= Beginning of Section =
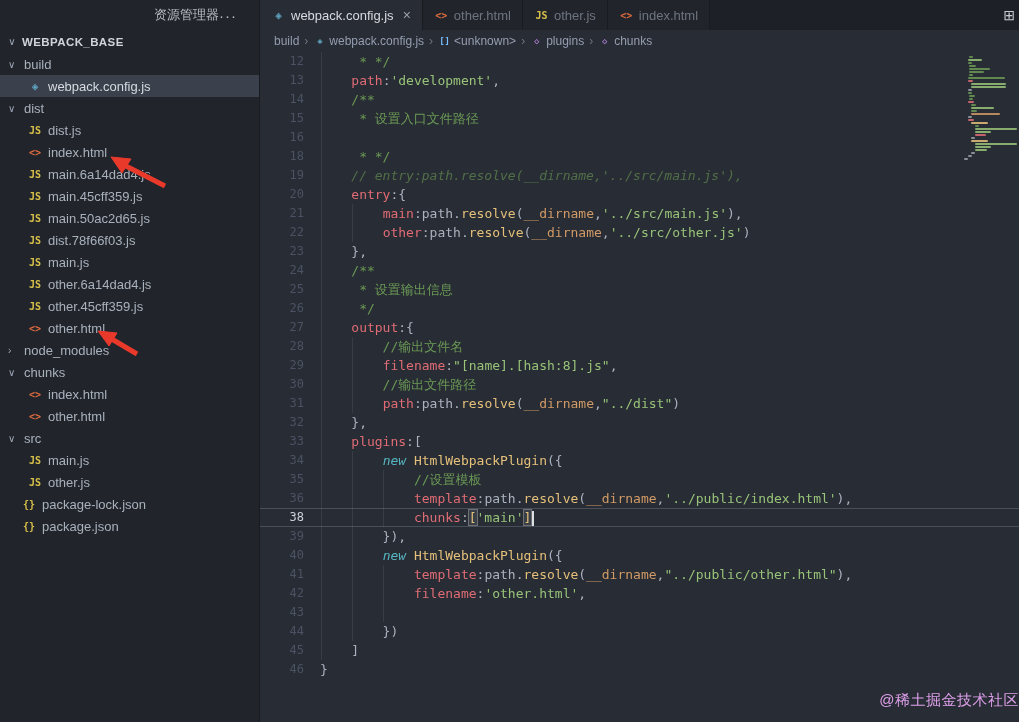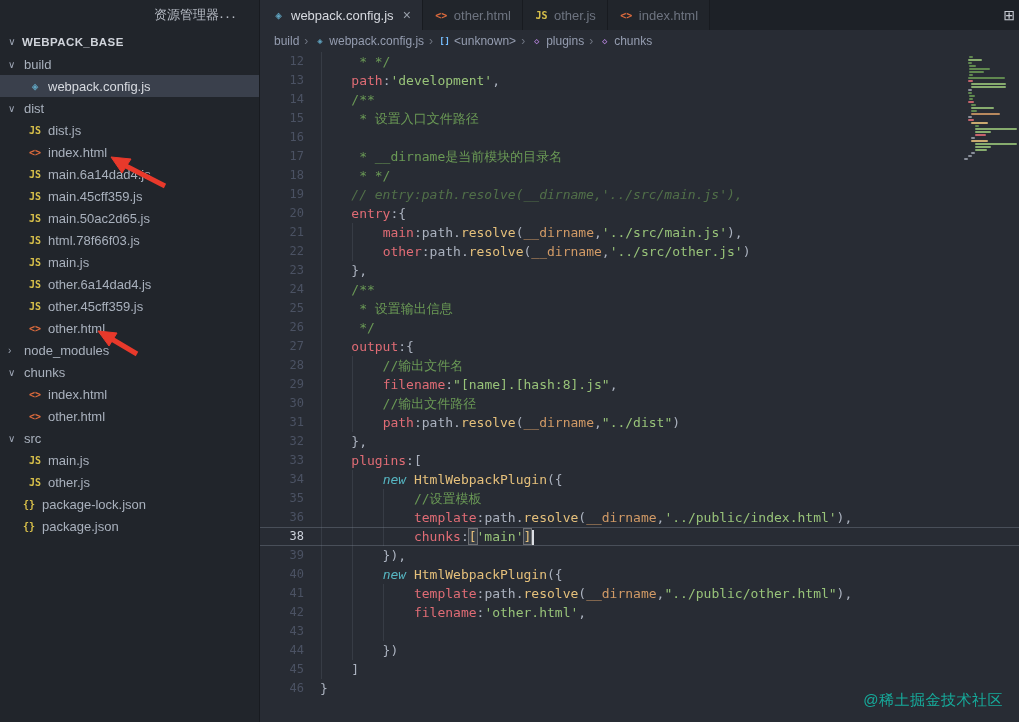--- a/index.html
+++ b/index.html
@@ -235,7 +235,6 @@
           <div class="crow"><span class="iguide" style="left: 60.5px;"></span><span class="ln">14</span><span class="lt"><span class="tk-c">    /**</span></span></div>
           <div class="crow"><span class="iguide" style="left: 60.5px;"></span><span class="ln">15</span><span class="lt"><span class="tk-c">     * 设置入口文件路径</span></span></div>
           <div class="crow"><span class="iguide" style="left: 60.5px;"></span><span class="ln">16</span></div>
-          <div class="crow"><span class="iguide" style="left: 60.5px;"></span><span class="ln">17</span><span class="lt"><span class="tk-c">     * __dirname是当前模块的目录名</span></span></div>
           <div class="crow"><span class="iguide" style="left: 60.5px;"></span><span class="ln">18</span><span class="lt"><span class="tk-c">     * */</span></span></div>
           <div class="crow"><span class="iguide" style="left: 60.5px;"></span><span class="ln">19</span><span class="lt"><span class="tk-ci">    // entry:path.resolve(__dirname,'../src/main.js'),</span></span></div>
           <div class="crow"><span class="iguide" style="left: 60.5px;"></span><span class="ln">20</span><span class="lt"><span class="tk-p">    </span><span class="tk-r">entry</span><span class="tk-p">:{</span></span></div>

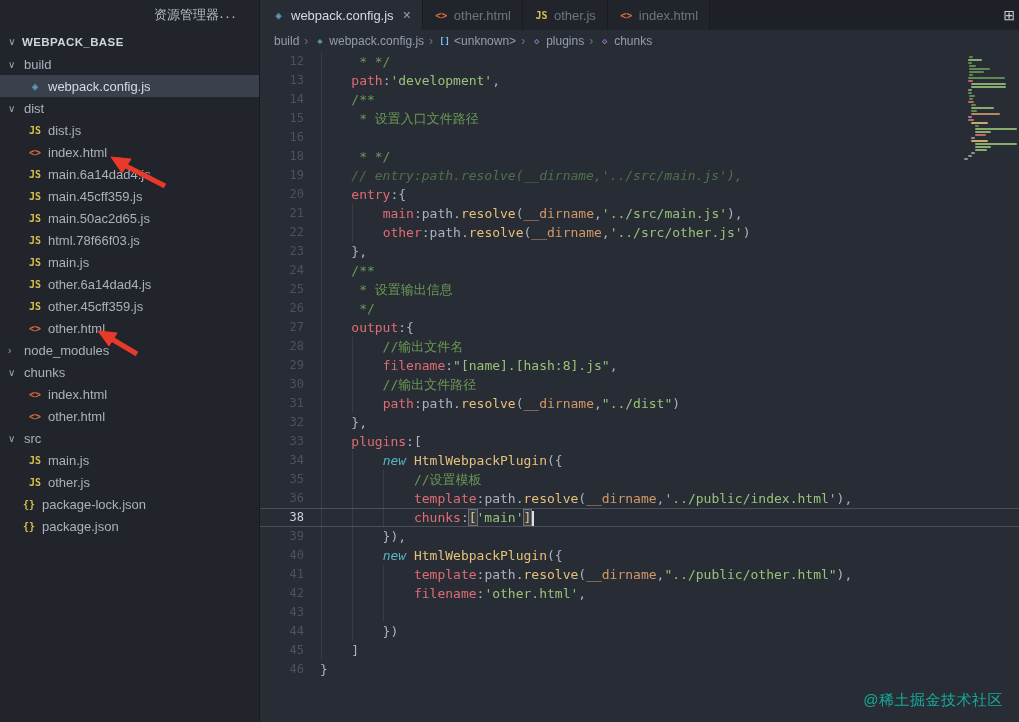--- a/index.html
+++ b/index.html
@@ -113,7 +113,7 @@
         </div>
         <div class="trow" style="padding-left: 26px;">
           <span class="ficon icon-js">JS</span>
-          <span class="tlabel">html.78f66f03.js</span>
+          <span class="tlabel">dist.78f66f03.js</span>
         </div>
         <div class="trow" style="padding-left: 26px;">
           <span class="ficon icon-js">JS</span>

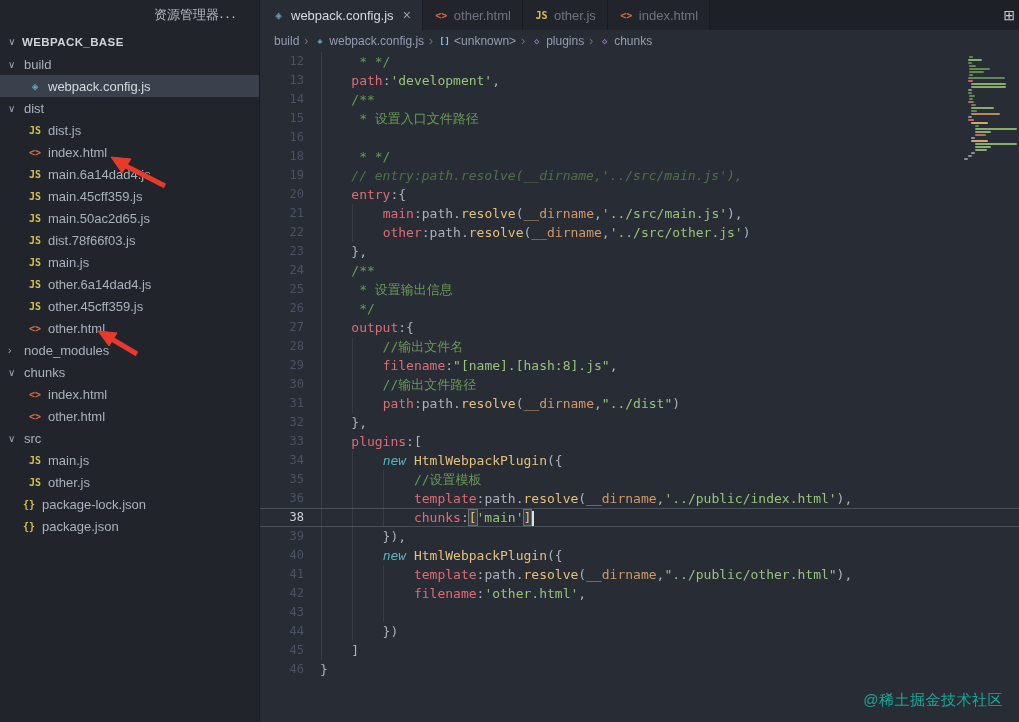--- a/index.html
+++ b/index.html
@@ -62,7 +62,7 @@
   .minimap{position:absolute;top:2px;right:0;width:58px;display:flex;flex-direction:column;gap:1px;padding:2px 3px;cursor:pointer}
   .mbar{height:2px;border-radius:1px;opacity:.85;flex:none}
 
-  .watermark{position:absolute;right:16px;bottom:12px;color:#14b8a6;font-size:15px;letter-spacing:.5px;opacity:.9;font-family:"Liberation Sans",sans-serif}
+  .watermark{position:absolute;right:0;bottom:12px;color:#f0abfc;font-size:15px;letter-spacing:.5px;opacity:.9;font-family:"Liberation Sans",sans-serif}
 </style>
 </head>
 <body>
= End of Section =
• [THE TASK]:
Wherever "color" appears in the listing, report the line it is on.

• [EXERCISE ANSWER]:
-  .watermark{position:absolute;right:16px;bottom:12px;color:#14b8a6;font-size:15px;letter-spacing:.5px;opacity:.9;font-family:"Liberation Sans",sans-serif}
+  .watermark{position:absolute;right:0;bottom:12px;color:#f0abfc;font-size:15px;letter-spacing:.5px;opacity:.9;font-family:"Liberation Sans",sans-serif}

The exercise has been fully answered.